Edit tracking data
#####
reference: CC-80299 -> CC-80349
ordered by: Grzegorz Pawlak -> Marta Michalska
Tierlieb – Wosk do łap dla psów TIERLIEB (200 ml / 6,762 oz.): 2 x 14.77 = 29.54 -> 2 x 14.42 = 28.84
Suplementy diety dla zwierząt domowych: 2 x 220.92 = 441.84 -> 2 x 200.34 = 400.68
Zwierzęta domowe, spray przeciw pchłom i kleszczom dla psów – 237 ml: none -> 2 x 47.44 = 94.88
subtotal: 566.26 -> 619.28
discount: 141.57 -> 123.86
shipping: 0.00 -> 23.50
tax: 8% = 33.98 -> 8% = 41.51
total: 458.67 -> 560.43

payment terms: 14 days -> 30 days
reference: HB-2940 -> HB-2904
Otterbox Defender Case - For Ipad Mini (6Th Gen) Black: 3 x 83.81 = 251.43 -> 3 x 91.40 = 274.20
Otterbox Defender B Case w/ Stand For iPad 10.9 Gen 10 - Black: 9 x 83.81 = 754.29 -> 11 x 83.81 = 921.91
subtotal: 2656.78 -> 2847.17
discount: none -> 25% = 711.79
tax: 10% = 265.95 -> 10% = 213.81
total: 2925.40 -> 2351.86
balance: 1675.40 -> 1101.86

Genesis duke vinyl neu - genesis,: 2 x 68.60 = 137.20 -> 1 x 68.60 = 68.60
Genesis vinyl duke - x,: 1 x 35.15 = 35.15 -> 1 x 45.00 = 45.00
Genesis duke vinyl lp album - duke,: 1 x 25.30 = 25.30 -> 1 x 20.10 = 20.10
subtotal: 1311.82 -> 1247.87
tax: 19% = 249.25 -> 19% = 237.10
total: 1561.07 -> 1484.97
#####
- What is expected
Scan the entries above for the string "Black" and copy each line containing it.

- Solution to the problem
Otterbox Defender Case - For Ipad Mini (6Th Gen) Black: 3 x 83.81 = 251.43 -> 3 x 91.40 = 274.20
Otterbox Defender B Case w/ Stand For iPad 10.9 Gen 10 - Black: 9 x 83.81 = 754.29 -> 11 x 83.81 = 921.91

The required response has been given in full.